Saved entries
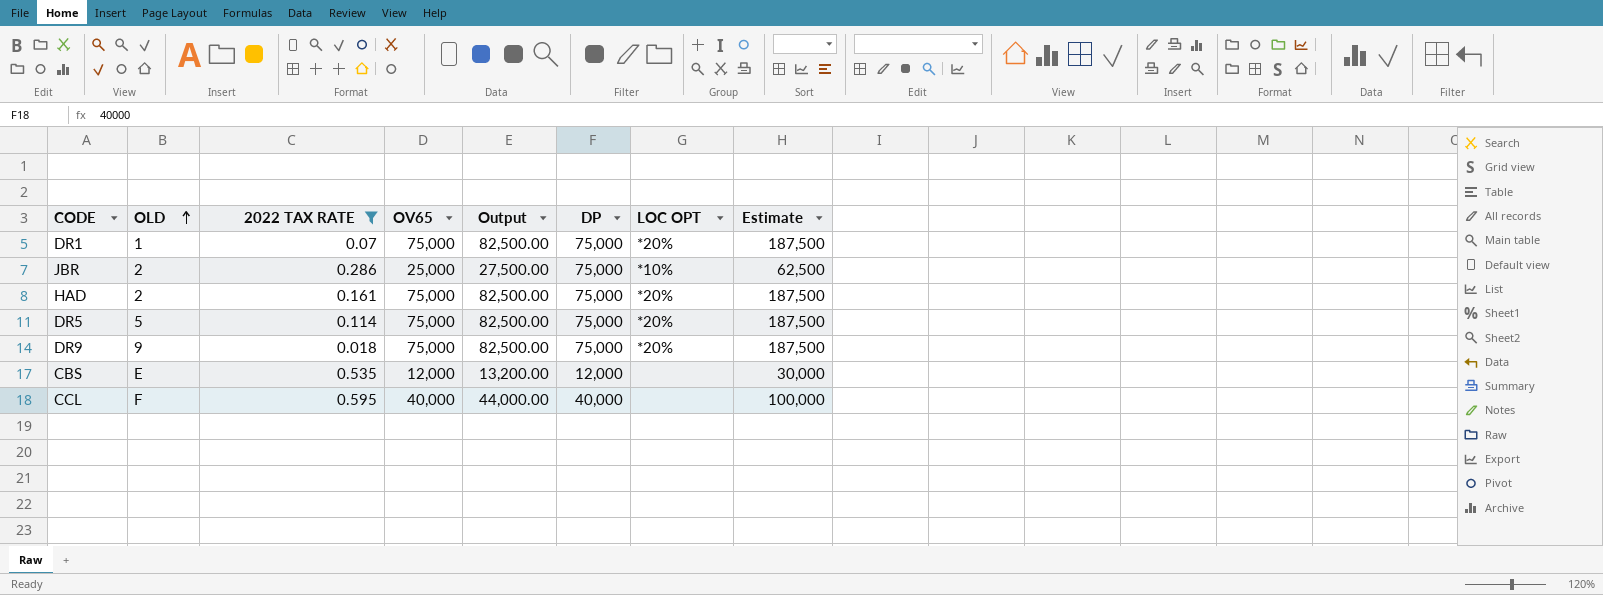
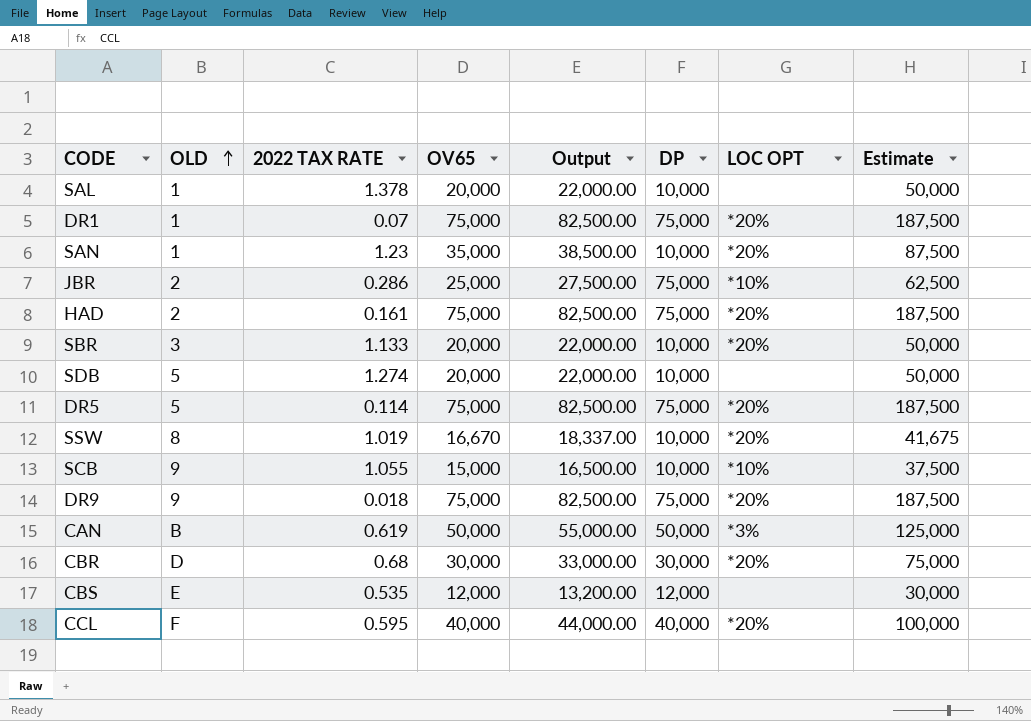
filter: 2022 TAX RATE <= 0.595 -> none
CCL | LOC OPT: none -> *20%

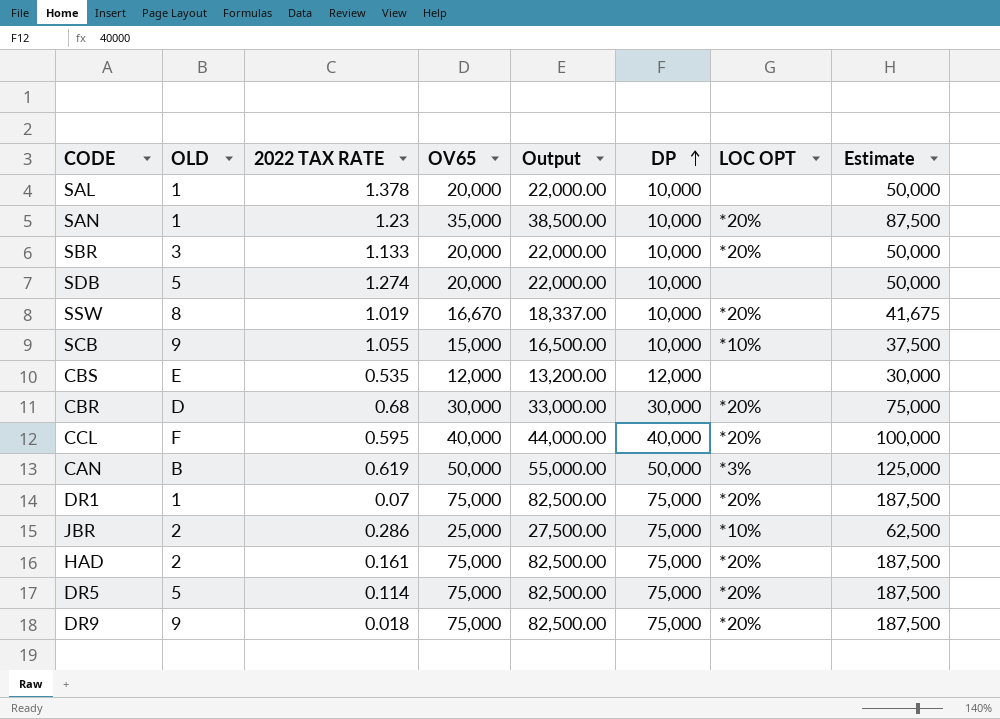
row order: OLD ascending -> DP ascending

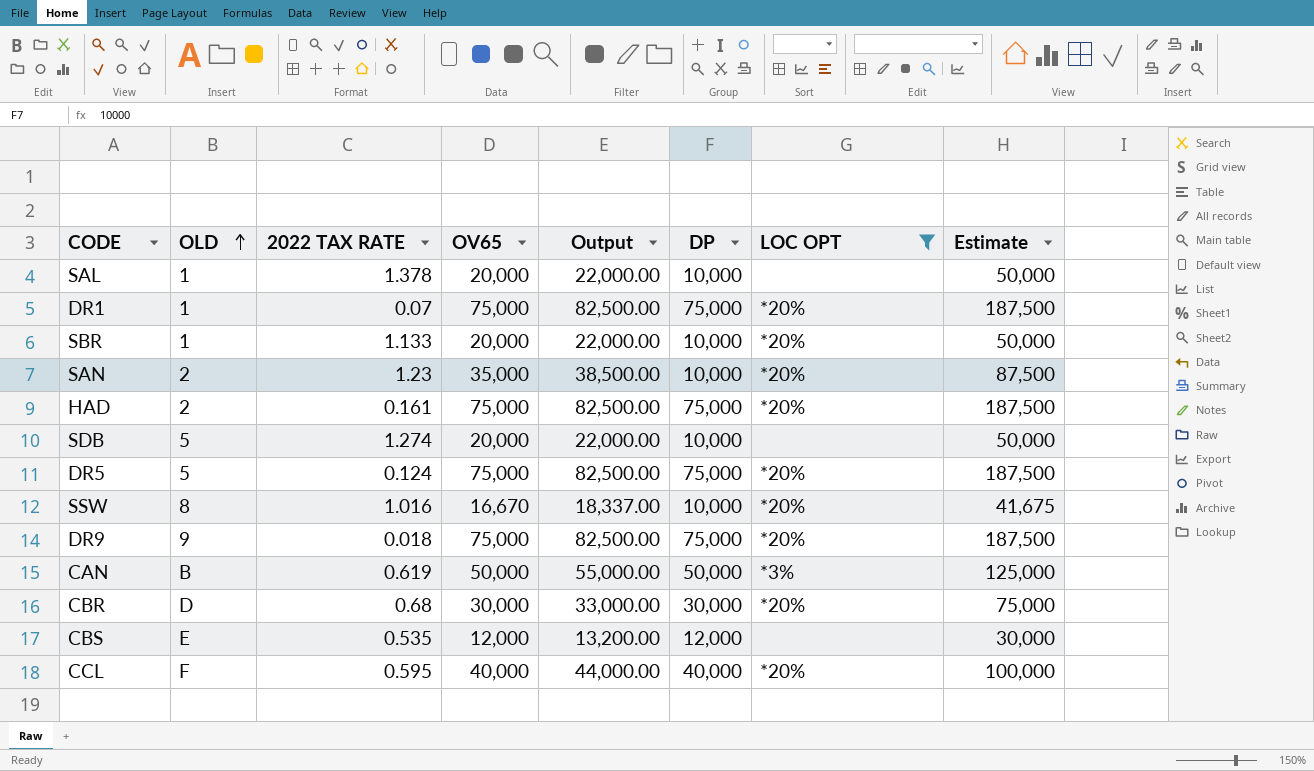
filter: none -> LOC OPT != *10%
row order: DP ascending -> OLD ascending
SBR | OLD: 3 -> 1
SAN | OLD: 1 -> 2
DR5 | 2022 TAX RATE: 0.114 -> 0.124
SSW | 2022 TAX RATE: 1.019 -> 1.016

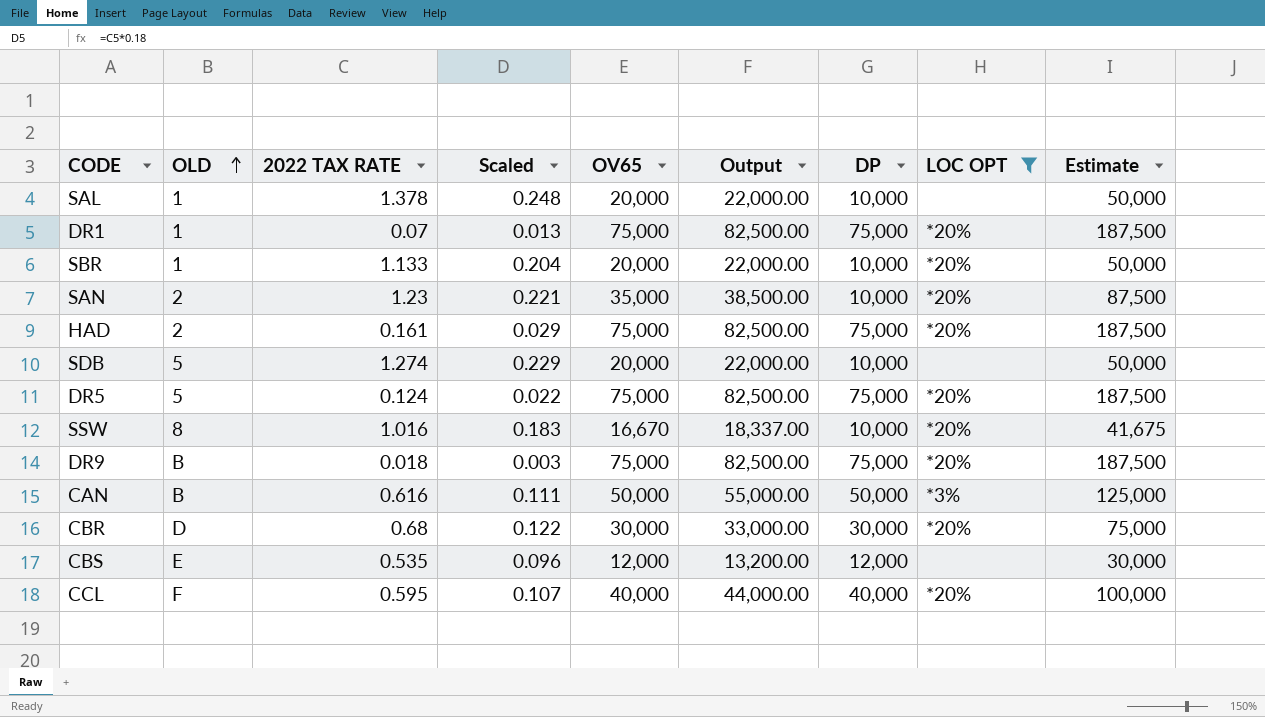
column Scaled | formula: none -> [2022 TAX RATE] * 0.18
DR9 | OLD: 9 -> B
CAN | 2022 TAX RATE: 0.619 -> 0.616

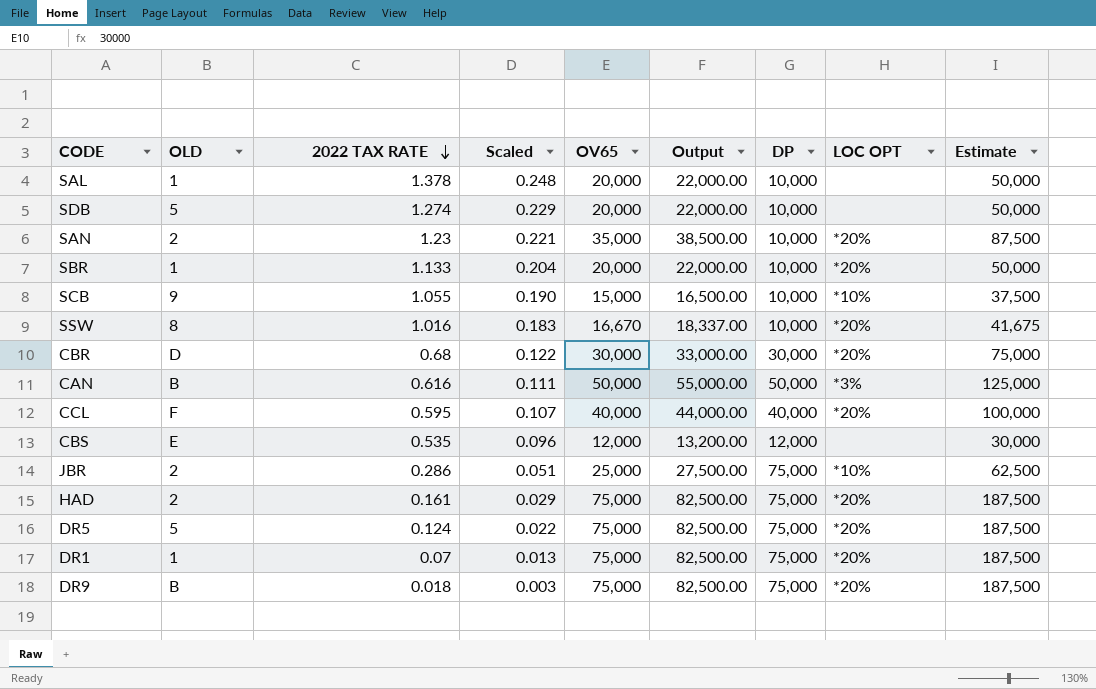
filter: LOC OPT != *10% -> none
row order: OLD ascending -> 2022 TAX RATE descending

# Work required
In the records above, find the line that contains "DR5 | 2022 TAX RATE: 0.114 -> 0.124", then write it out along with every line after it, exactly, through the last one. Leave the pictures out.

# Exercise result
DR5 | 2022 TAX RATE: 0.114 -> 0.124
SSW | 2022 TAX RATE: 1.019 -> 1.016

column Scaled | formula: none -> [2022 TAX RATE] * 0.18
DR9 | OLD: 9 -> B
CAN | 2022 TAX RATE: 0.619 -> 0.616

filter: LOC OPT != *10% -> none
row order: OLD ascending -> 2022 TAX RATE descending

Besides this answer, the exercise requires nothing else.